Look through the records and report how many lines include the word "Outgoing", with no other words.

▸ Recorded data
++++
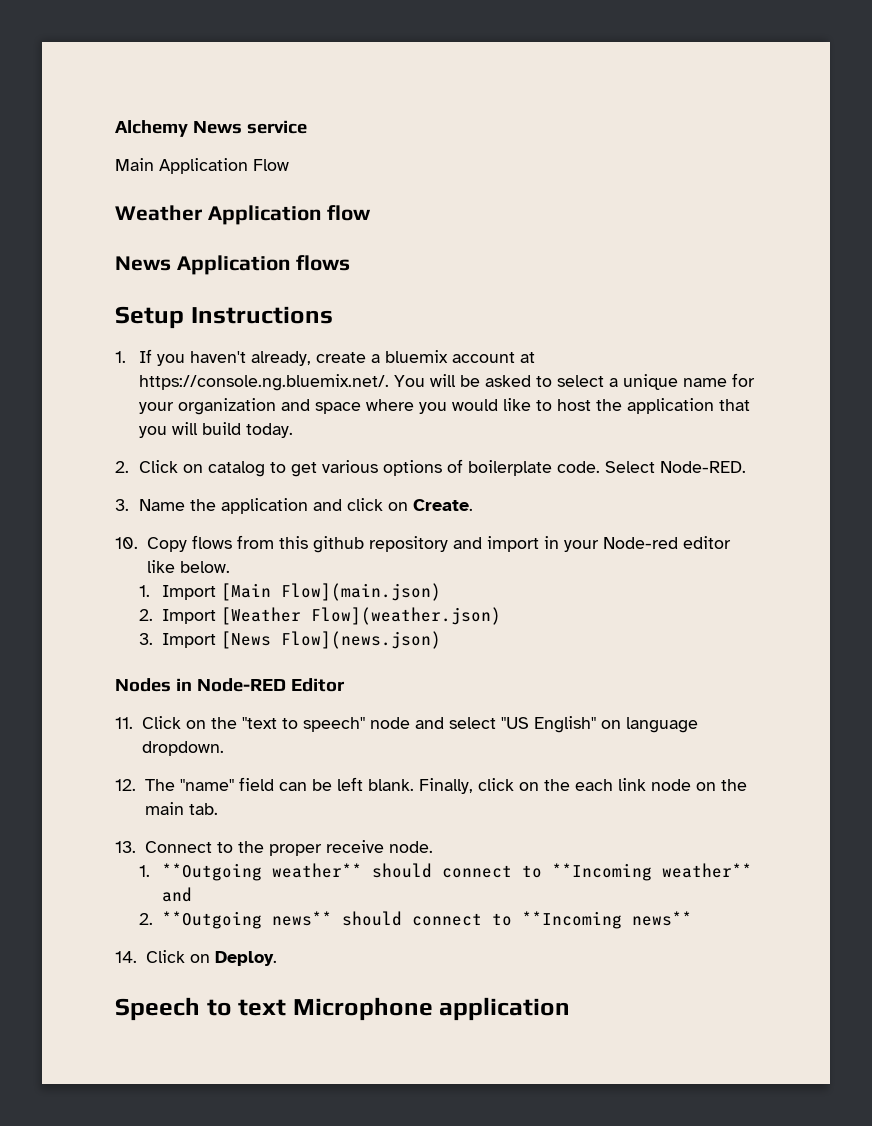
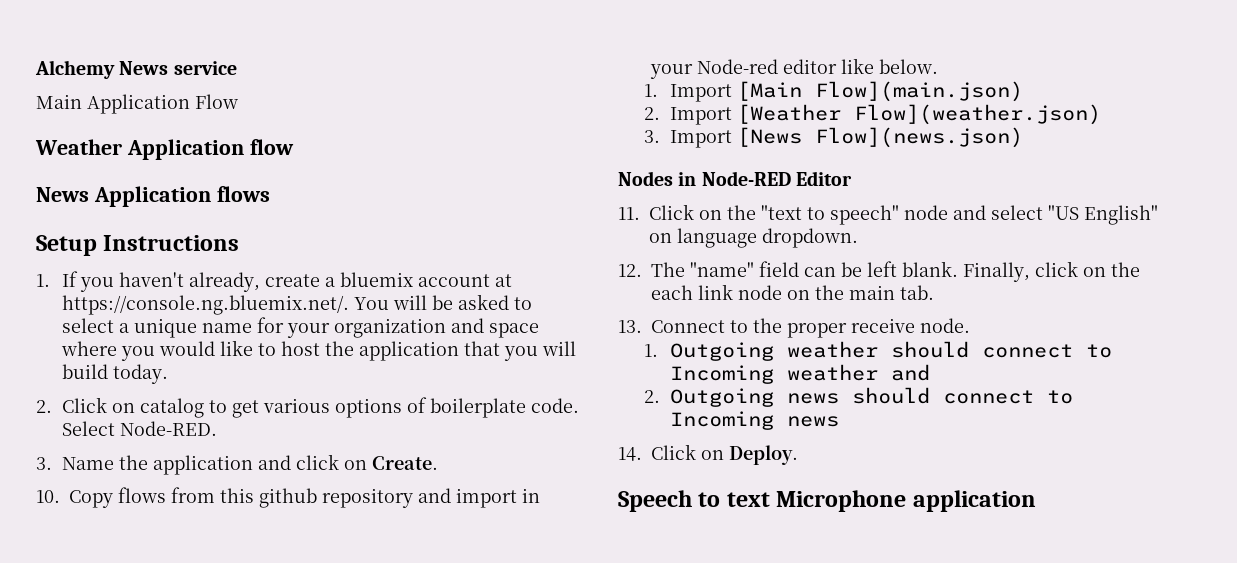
[162,863,753,881] **Outgoing weather** should connect to **Incoming weather** -> [669,341,1112,361] [669,364,878,384] Outgoing weather should connect to Incoming weather
[162,911,693,929] **Outgoing news** should connect to **Incoming news** -> [669,387,1073,407] [669,411,839,430] Outgoing news should connect to Incoming news

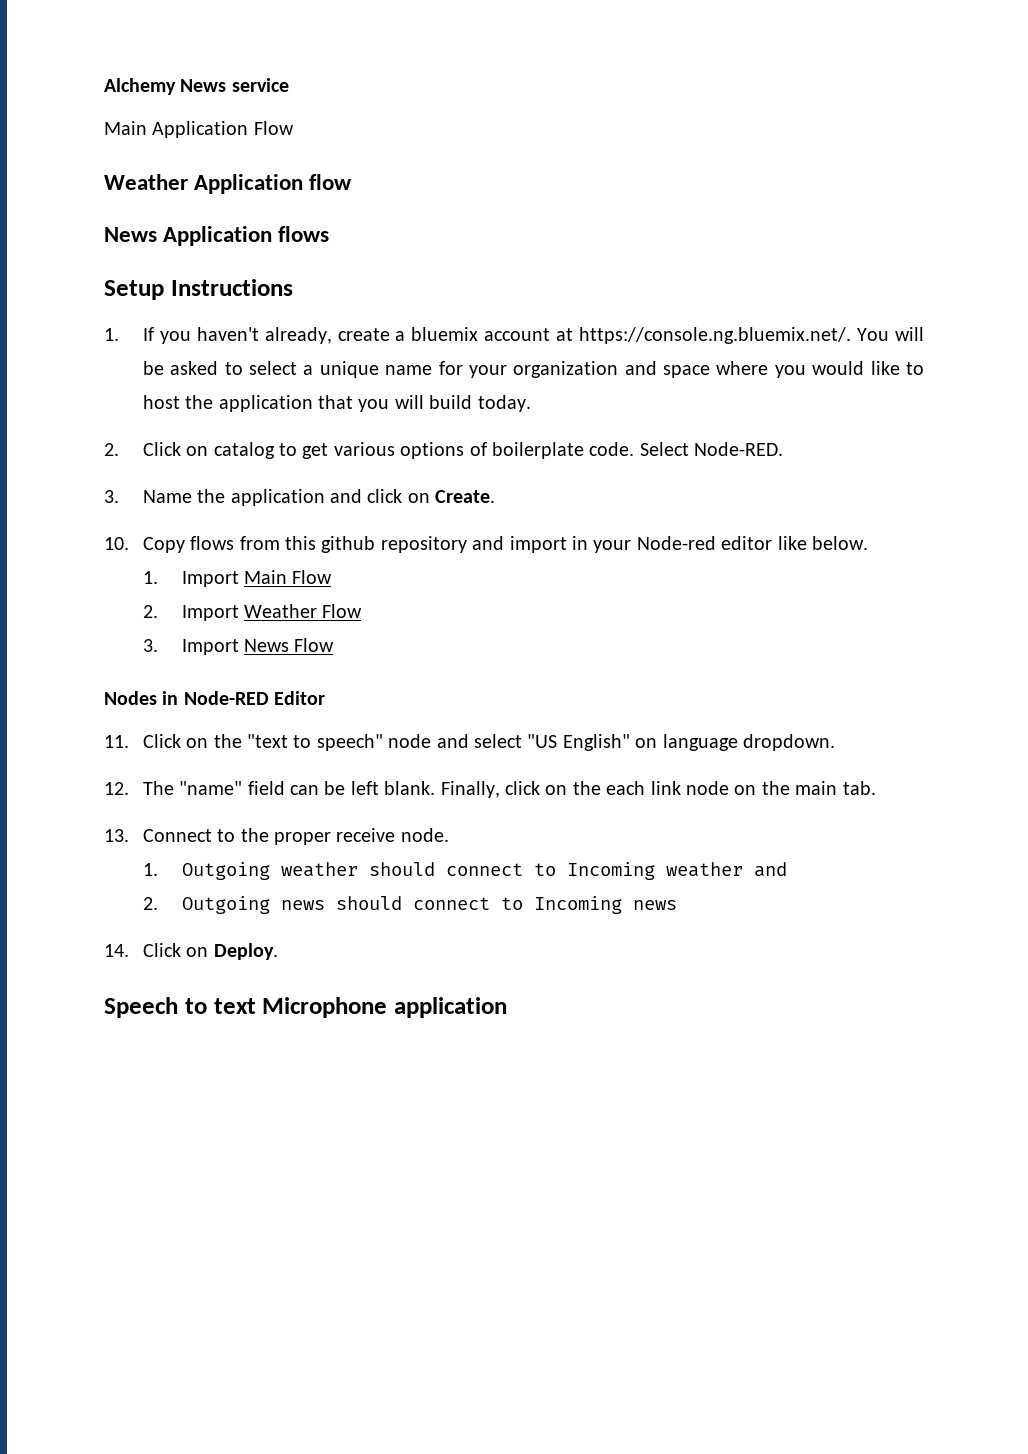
[736,81,1023,102] [Main Flow](main.json) -> [244,570,333,584] Main Flow
[736,104,1101,125] [Weather Flow](weather.json) -> [244,604,363,618] Weather Flow
[736,127,1023,148] [News Flow](news.json) -> [244,638,335,652] News Flow

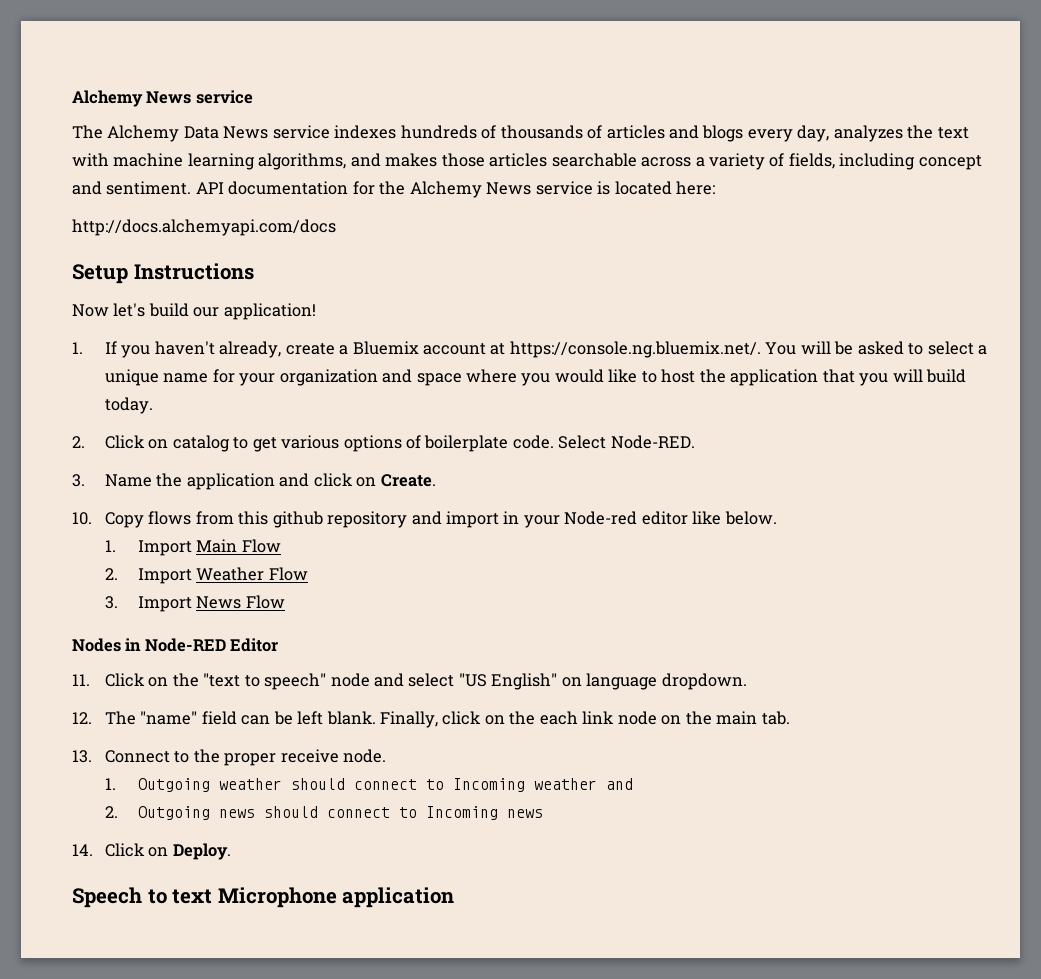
[104,121,294,138] [104,174,353,194] [104,226,330,246] [104,279,293,300] Main Application Flow // Weather Application flow // News Application flows // Setup Instructions -> [72,125,969,142] [72,153,982,170] [72,181,716,198] [72,219,336,236] [72,263,254,284] [72,303,316,320] The Alchemy Data News service indexes hundreds of thousands of articles and blogs every day, analyzes the text with machine learning algorithms, and makes those articles searchable across a variety of fields, including concept and sentiment. API documentation for the Alchemy News service is located here: // http://docs.alchemyapi.com/docs // Setup Instructions // Now let's build our application!
[411,327,479,341] bluemix -> [352,341,419,355] Bluemix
++++
▸ TASK OUTPUT
2